Language Models are a development in machine learning, from somewhere between 2010–2020, where one feeds the model a mass of text and gets out a thing that can… predict how the text would continue.
This is convenient because one doesn’t need a training target beyond text. Up to a scale, you take a larger model and more text and get somewhat better performance until it saturates, right? Yes! Except that, researchers found out that getting performance to saturate is not that easy. Quite the contrary, performance seems just to keep improving (1).
Text prediction is a deceiving target. Predicting the next word is commonplace and useful in a word processor, it autocompletes. But what if you put a question mark there so that the prediction would be an answer to a question? How far can you go with this? Will it know that Tuesday follows Monday, that Mars is the fourth planet?
Seems that with enough scale, it does, and much more.
So, we got the large language models, LLMs.

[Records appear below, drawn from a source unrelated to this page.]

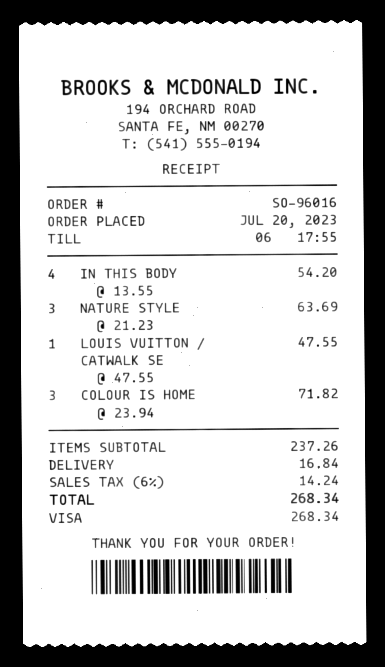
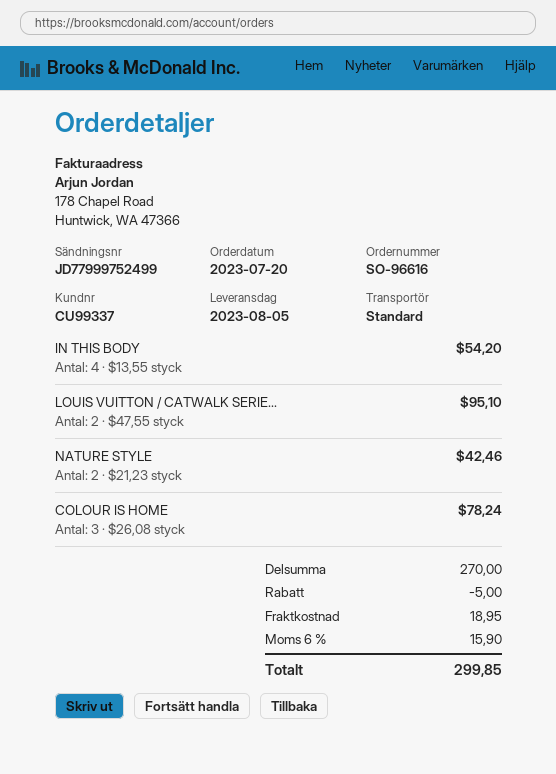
order number: SO-96016 -> SO-96616
NATURE STYLE: 3 x 21.23 = 63.69 -> 2 x 21.23 = 42.46
LOUIS VUITTON / CATWALK SE: 1 x 47.55 = 47.55 -> 2 x 47.55 = 95.10
COLOUR IS HOME: 3 x 23.94 = 71.82 -> 3 x 26.08 = 78.24
subtotal: 237.26 -> 270.00
discount: none -> 5.00
shipping: 16.84 -> 18.95
tax: 6% = 14.24 -> 6% = 15.90
total: 268.34 -> 299.85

GPT-3 was first on the modern scale, published around 2021. It was so large that one could not really download it, even if it were free, and a rack of GPUs was needed just to run it.
Then, in November 2022, along came the ChatGPT – and boom. In February, another LLM, Bing, or Sydney, as it secretly identifies (sic) as, found its confidential details leaked to Twitter and got very angry. And in general, it sometimes behaves like a “manic-depressive teenager trapped in a mediocre search engine.”
None of this oddness was programmed but emerged from the LLM and its interactions with the users and the media. Still, an autocomplete, but clearly, the scale… well, we don’t even know what to say. Apparently, large LLMs simulate personalities sometimes. They also reason, especially when prompted to do that “step by step.”
So LLMs, and related technologies, look like a game-changer. Eventually, with analogous transformers for speech and non-verbal communication, LLMs may change how we interact with all things digital.
Forgetting eventualities, the popular interface, for now, is the chat, where the LLM is in the role of a writing or coding assistant or a glorified search engine. This is likely to diversify when LLMs are integrated into existing tools. LLMs will also be integrated into production systems, where human interaction is less direct. We have a few such uses in mind, but first, we would like to present the aforementioned demo in healthcare.
A Test: The Problem at the Doctor’s
Before joining Reaktor, Mikko worked for a university hospital where one of his projects had him observe doctors’ behavior on their computers while seeing patients.
Mikko:
I remember thinking about how inefficient the process seemed. Doctors often had trouble finding the relevant information and spent a significant amount of time typing up notes while the patients were speaking. In fact, studies show that doctors tend to spend, on average, about 16 minutes per patient visit on their computer (2) — and this is time directly away from interacting with the patient without distraction.
I had an idea for tackling this problem: What if we removed the computer from the situation? What if the doctor didn’t have to stare and type away at the screen? What if, instead, they could focus on the patient in the room?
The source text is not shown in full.